The problem Quick Plan solves
Kiro's core idea is that AI should plan before it codes. When you start a feature spec, Kiro walks through three phases — requirements written in EARS (Easy Approach to Requirements Syntax) notation, technical design, and a task breakdown — producing artifacts saved to .kiro/specs/. Each phase traditionally requires your review and approval before the next one begins.
That's valuable when you're exploring unfamiliar territory. But when you already know what you want — a variant of something you've built before, or a feature with well-understood requirements — those gates slow you down without adding much.
How Quick Plan works
Quick Plan collapses the three-phase cycle into a single pass:
- You select Quick Plan from the session type picker (alongside Feature Specs and Bugfix Specs).
- Kiro asks 2–4 targeted clarifying questions upfront about scope, constraints, and edge cases — tailored to your detected tech stack.
- You answer those questions once.
- Kiro autonomously generates all three artifacts —
requirements.md,design.md, andtasks.md— without stopping for approval between them. - You land directly on the task list, ready to start implementation.
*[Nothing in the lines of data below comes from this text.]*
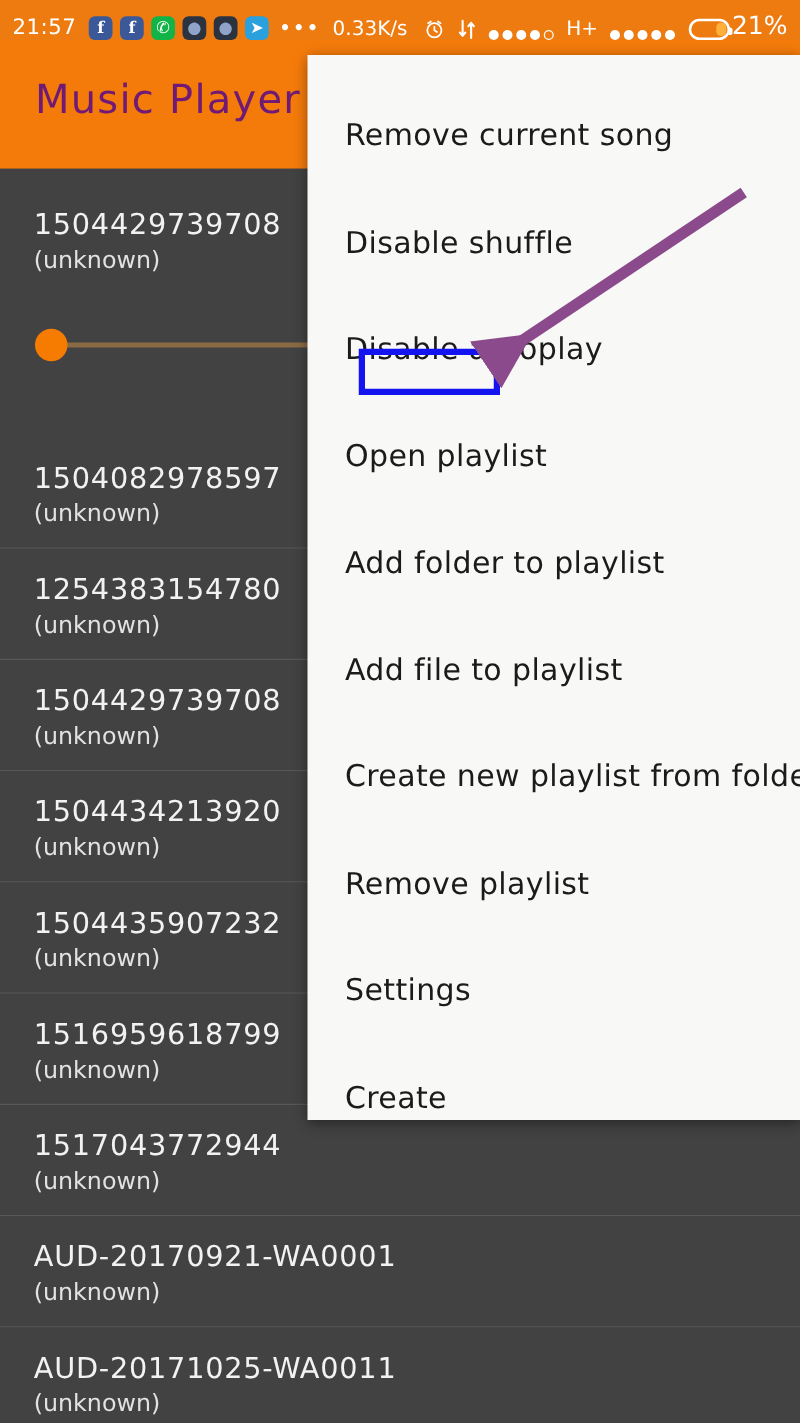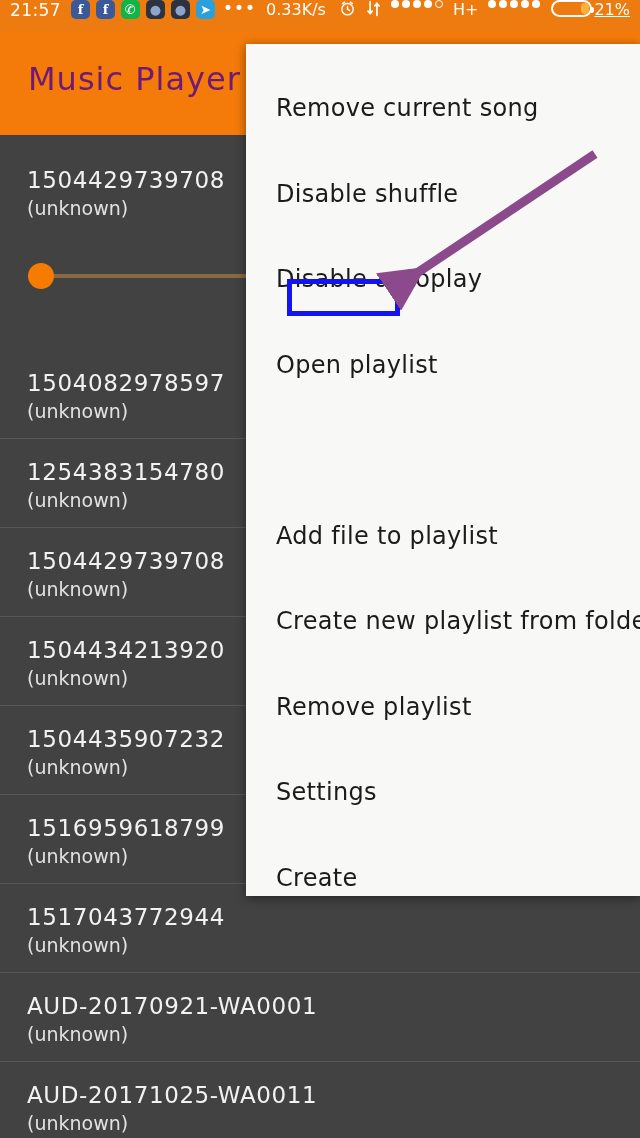"21:57" .statusbar { align-items: flex-start -> flex-end }
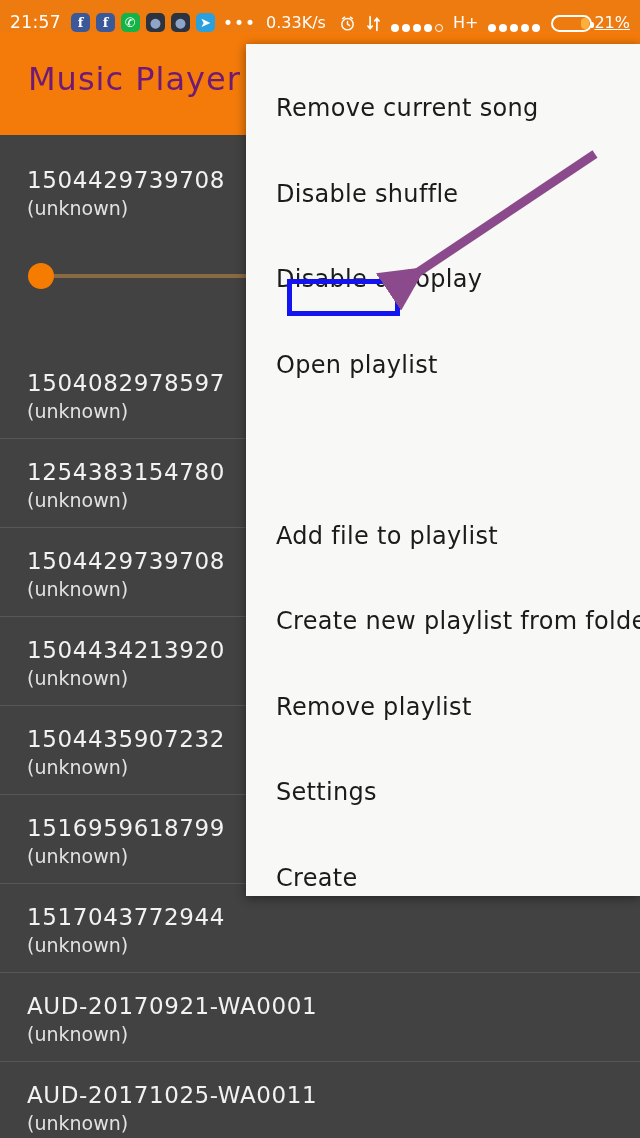"21%" .sb-pct { font-size: 16px -> 20px; text-decoration: underline -> none }
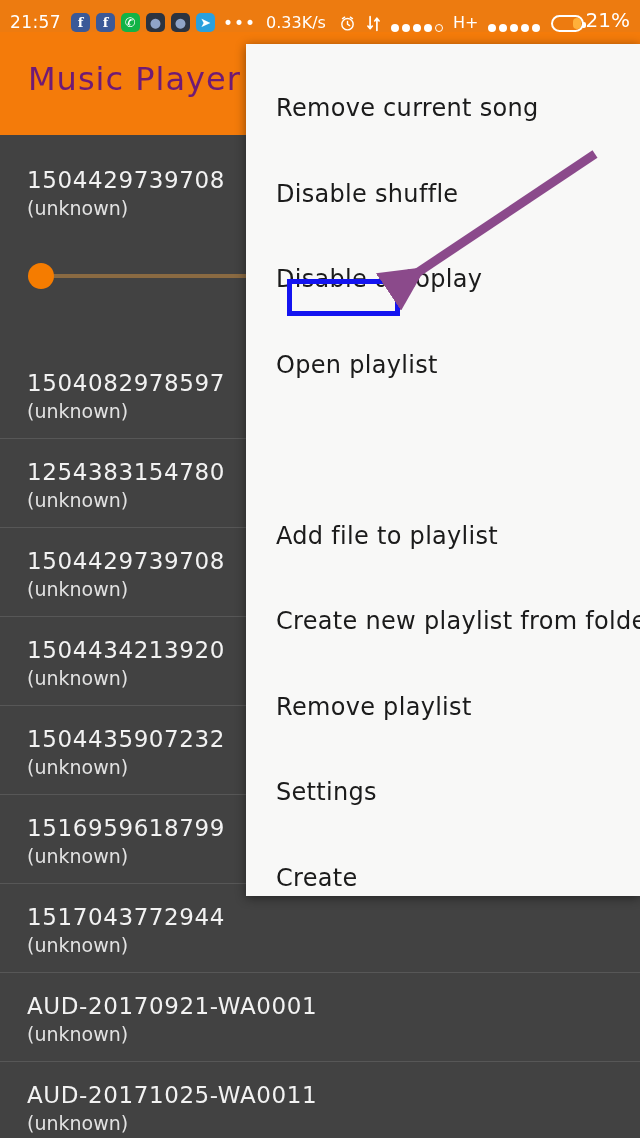"Add folder to playlist" div.menu-item { html: none -> <div>Add folder to playlist</div> }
The output is identical in structure to what a standard Feature Spec produces. You get the same EARS-notation user stories, the same architectural design docs, the same linked task list. The artifacts are still editable after generation, and changes only trigger regeneration of the affected artifacts rather than rebuilding the entire spec. The difference is purely in the workflow: context gathered upfront, artifacts delivered together.
What else shipped in 0.12
Two other features round out the release:
Parallel task execution. Kiro builds a dependency graph from your task list, identifies which tasks write to the same files and which are truly independent, then groups independent tasks into parallel waves. Each task runs in its own isolated context with no state leaking between them — if one fails, the others keep running.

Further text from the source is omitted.